Segment Start: SUPPLIED DATA

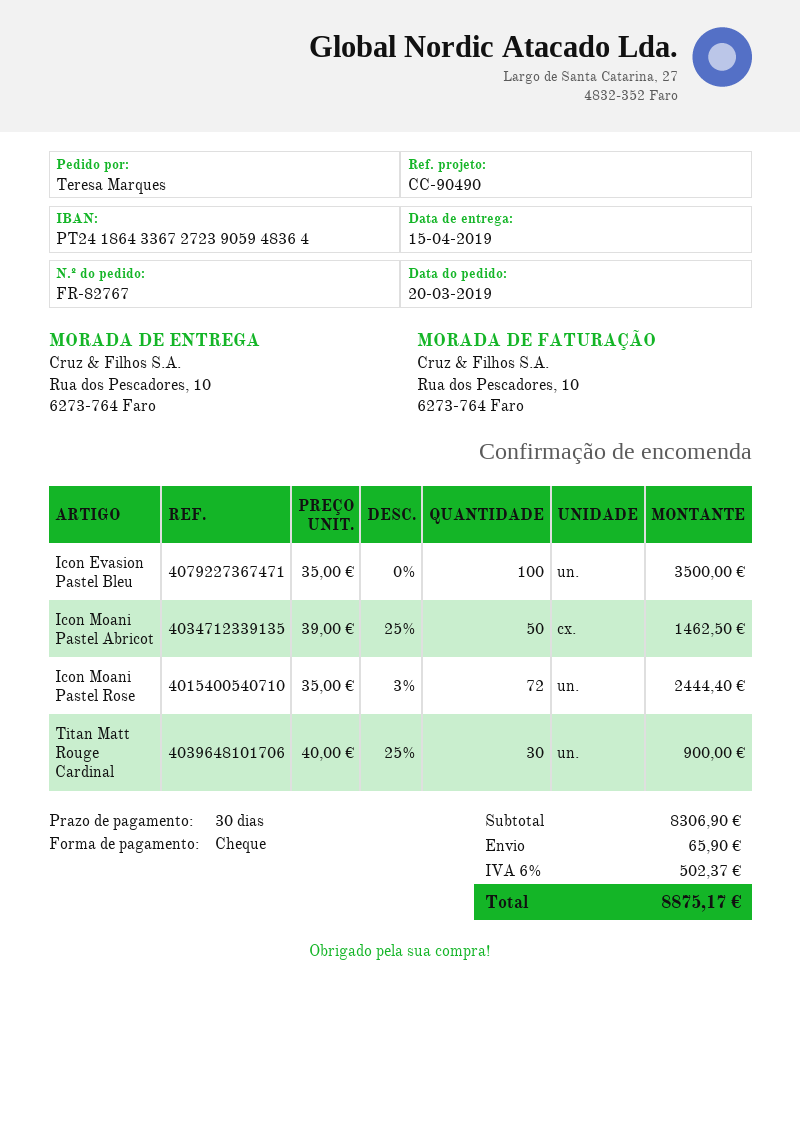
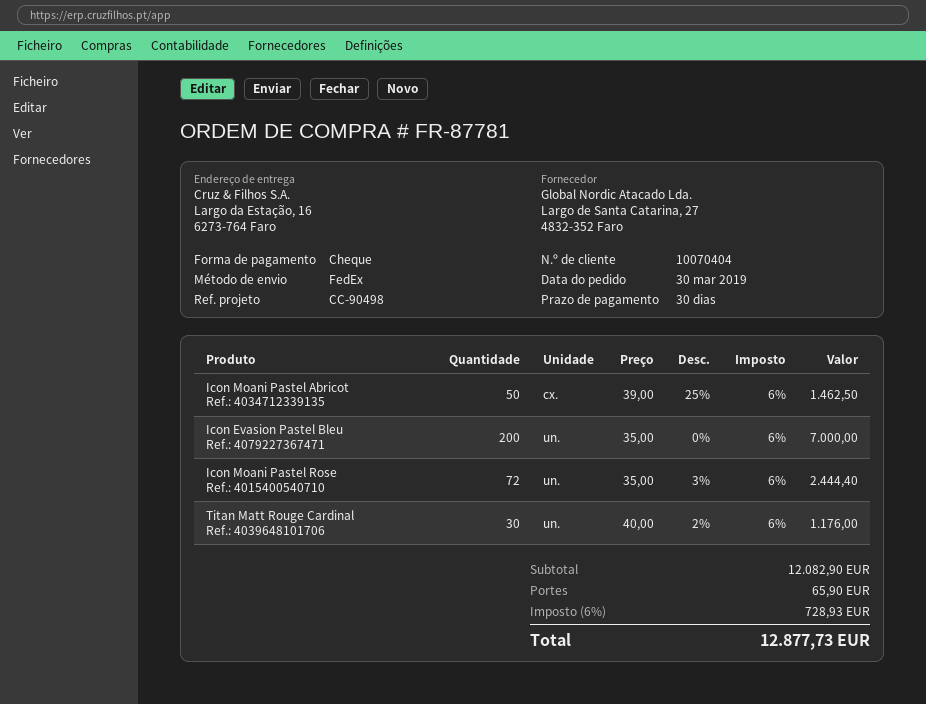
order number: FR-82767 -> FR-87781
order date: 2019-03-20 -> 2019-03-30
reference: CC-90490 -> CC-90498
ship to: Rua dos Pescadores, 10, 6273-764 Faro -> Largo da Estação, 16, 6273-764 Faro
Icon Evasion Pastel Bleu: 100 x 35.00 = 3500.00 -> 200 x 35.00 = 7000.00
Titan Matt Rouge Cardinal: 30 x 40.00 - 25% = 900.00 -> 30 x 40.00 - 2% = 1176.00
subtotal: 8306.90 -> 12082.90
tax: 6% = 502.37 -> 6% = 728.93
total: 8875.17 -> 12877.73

Segment End: SUPPLIED DATA
Segment Start: SUPPLIED DATA

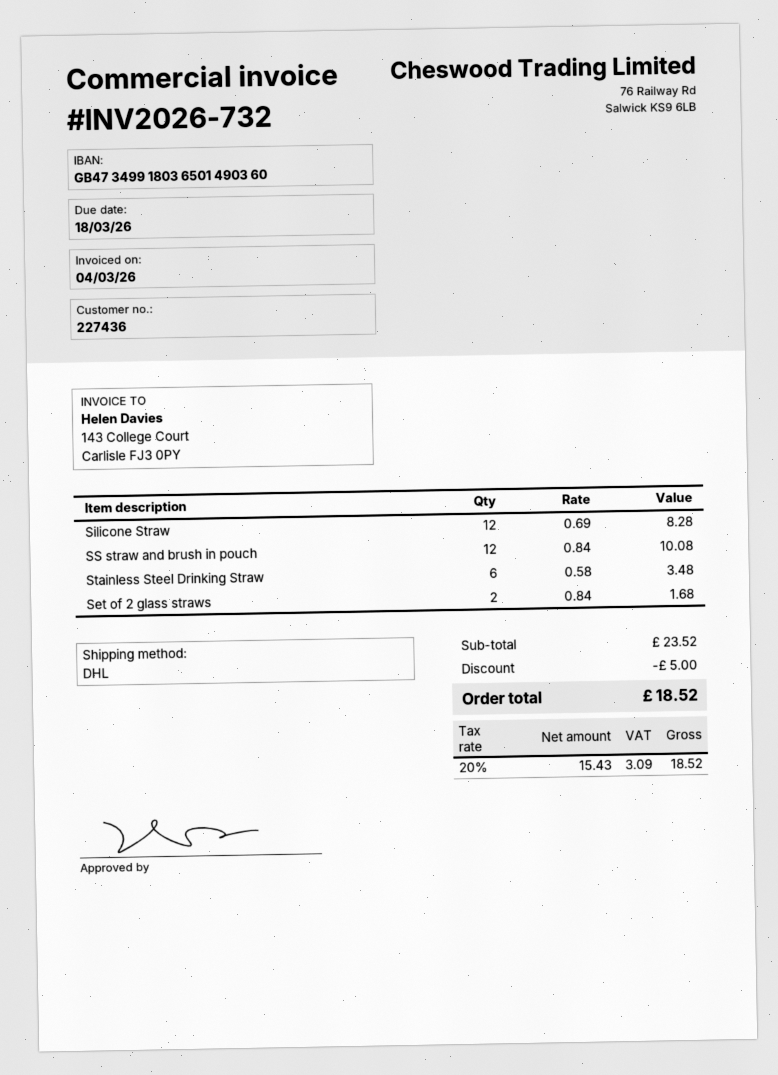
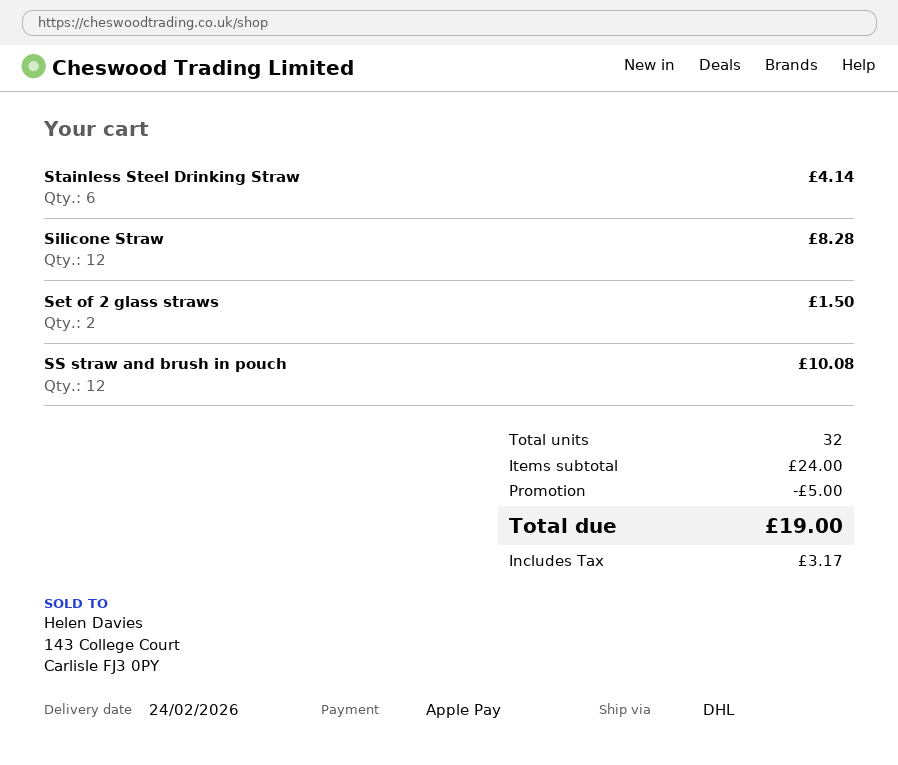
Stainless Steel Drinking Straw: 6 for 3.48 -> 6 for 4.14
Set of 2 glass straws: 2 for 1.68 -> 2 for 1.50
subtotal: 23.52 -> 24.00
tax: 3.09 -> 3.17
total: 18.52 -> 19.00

Segment End: SUPPLIED DATA
Segment Start: SUPPLIED DATA

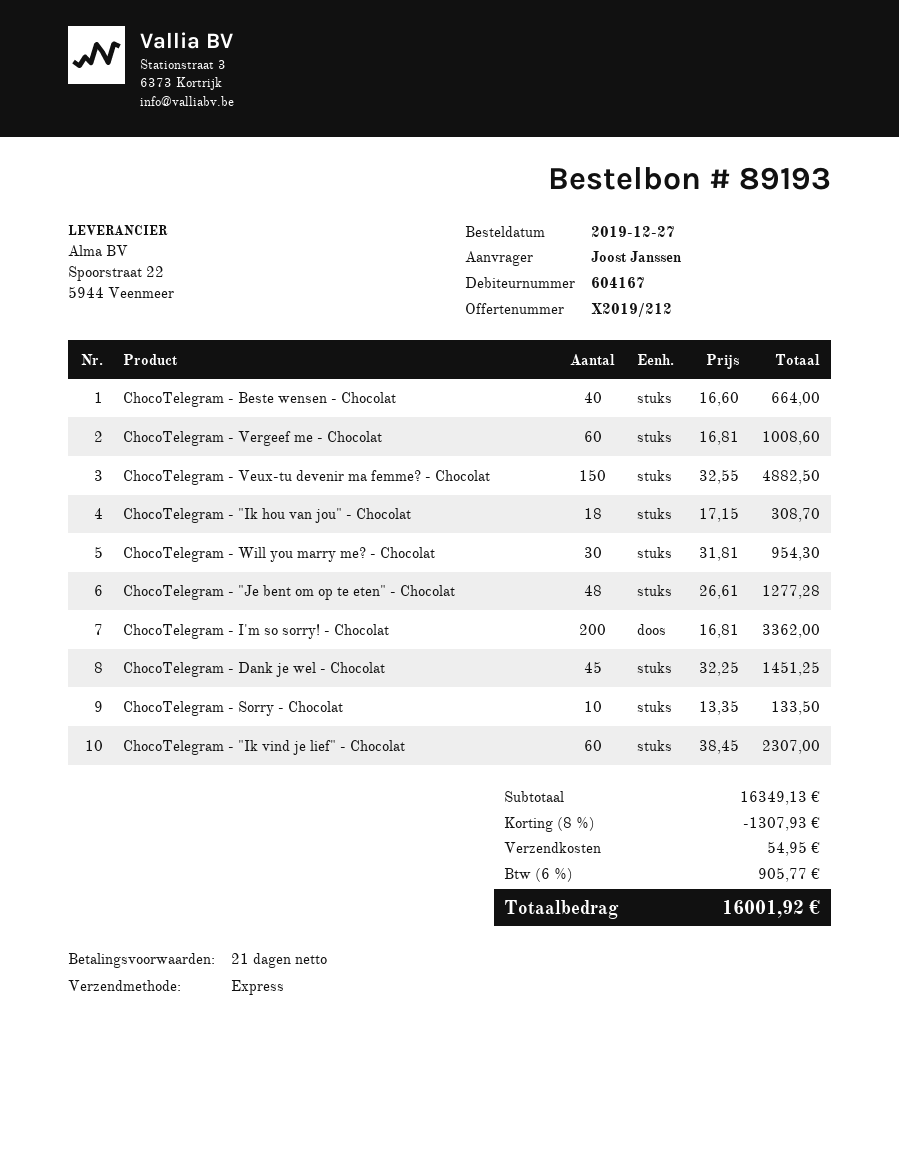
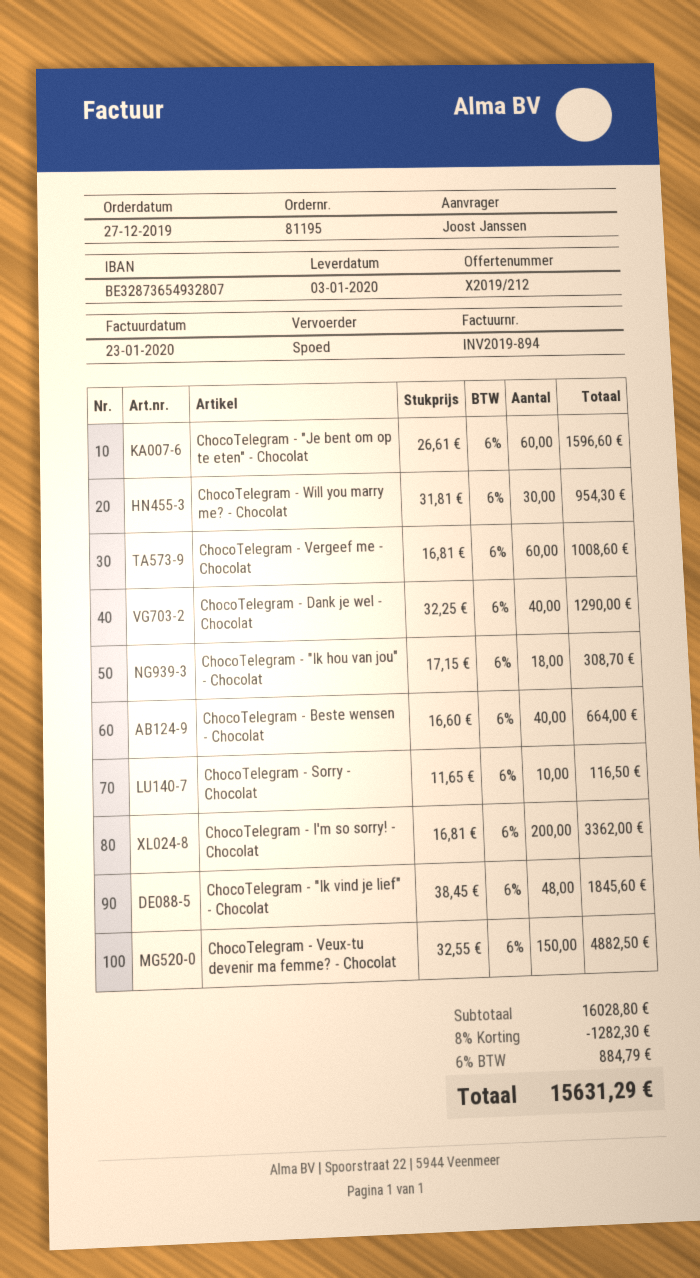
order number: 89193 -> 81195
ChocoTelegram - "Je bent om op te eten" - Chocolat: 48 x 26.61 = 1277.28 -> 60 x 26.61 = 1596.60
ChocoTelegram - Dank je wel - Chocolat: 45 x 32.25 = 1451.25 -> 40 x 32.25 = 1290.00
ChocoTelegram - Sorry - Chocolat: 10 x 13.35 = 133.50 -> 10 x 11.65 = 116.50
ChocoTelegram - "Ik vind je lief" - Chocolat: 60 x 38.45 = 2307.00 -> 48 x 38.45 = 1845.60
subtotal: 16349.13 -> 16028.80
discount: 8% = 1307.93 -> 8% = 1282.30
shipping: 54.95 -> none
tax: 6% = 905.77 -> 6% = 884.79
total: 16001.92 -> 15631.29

Segment End: SUPPLIED DATA

- _ASSIGNMENT_
Each line containing the word "order" needs to be copied from the data above.

- _TASK SOLUTION_
order number: FR-82767 -> FR-87781
order date: 2019-03-20 -> 2019-03-30
order number: 89193 -> 81195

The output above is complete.